Tweet

Aurimas Griciūnas

Feb 23 • 15 tweets • 3 min read

Do you know how 𝗔𝗽𝗮𝗰𝗵𝗲 𝗦𝗽𝗮𝗿𝗸 𝗶𝘀 𝗔𝗿𝗰𝗵𝗶𝘁𝗲𝗰𝘁𝗲𝗱?

Find out in the 🧵

#Data #DataEngineering #MLOps #MachineLearning #DataScience

𝗔𝗽𝗮𝗰𝗵𝗲 𝗦𝗽𝗮𝗿𝗸 is an extremely popular distributed processing framework utilizing in-memory processing to speed up task execution.
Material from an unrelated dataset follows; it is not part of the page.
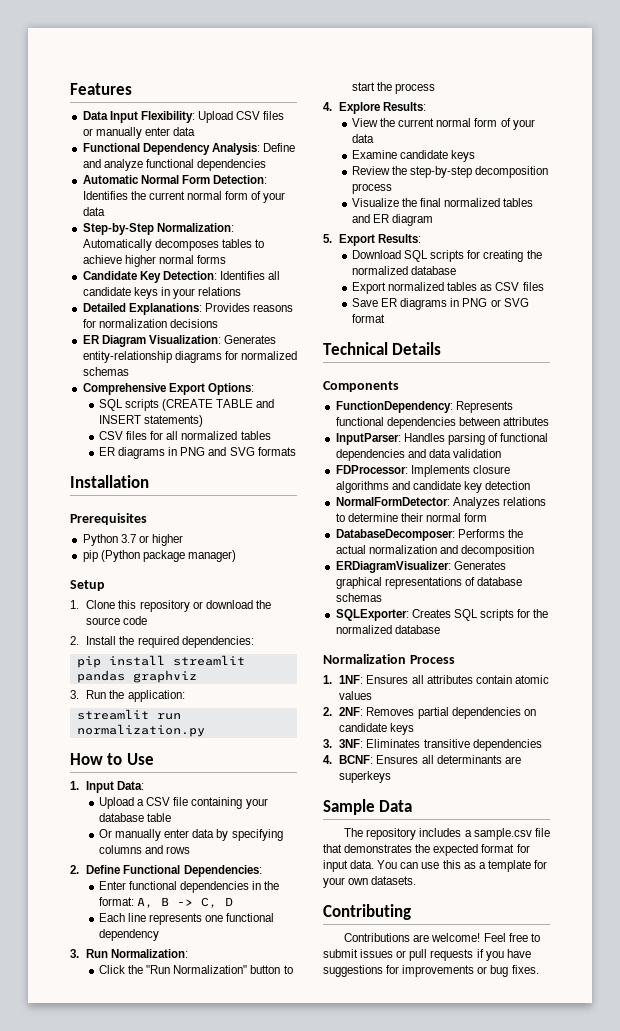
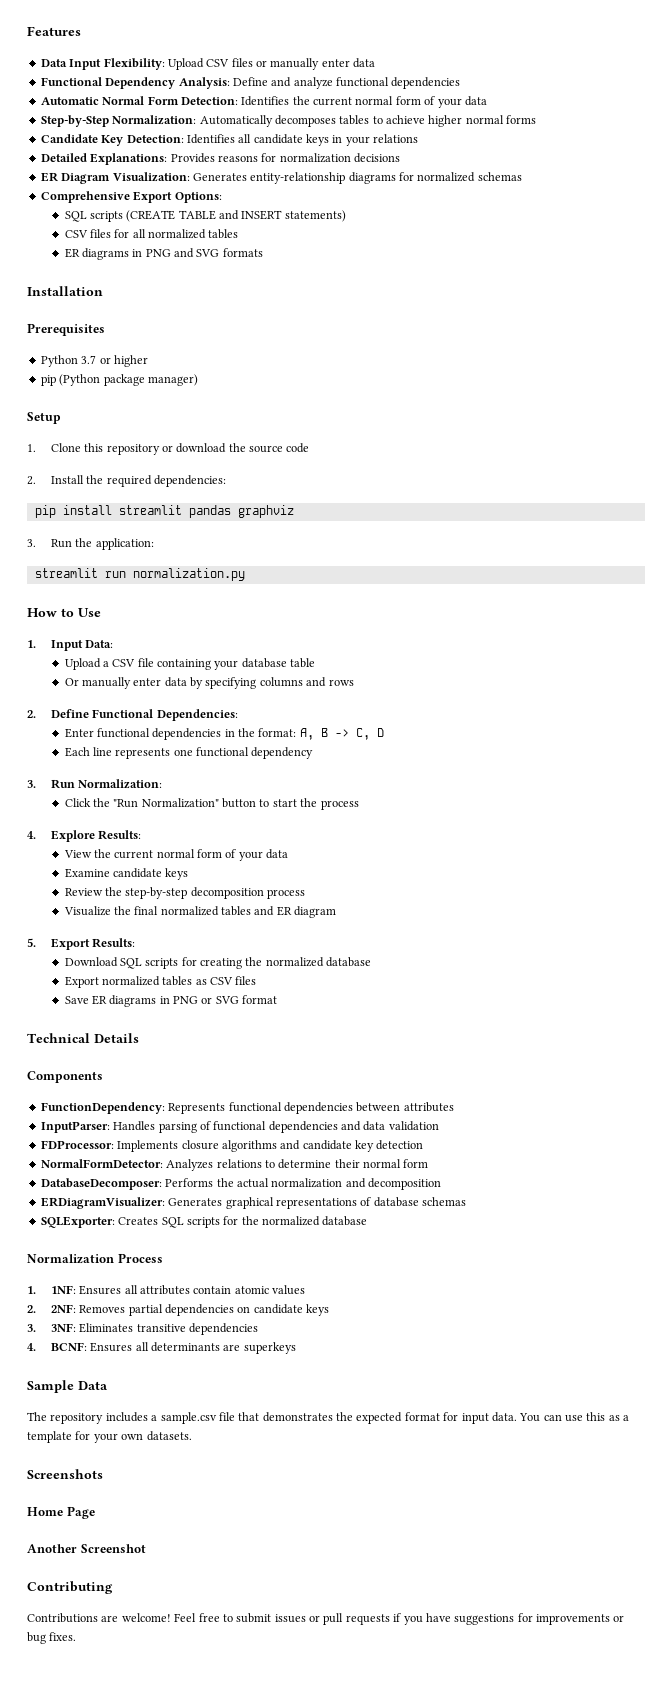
+ Screenshots
+ Home Page
+ Another Screenshot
Most of its libraries are contained in the Spark Core layer.

👇

As a warm up exercise for later deeper dives and tips, today we focus on some architecture basics.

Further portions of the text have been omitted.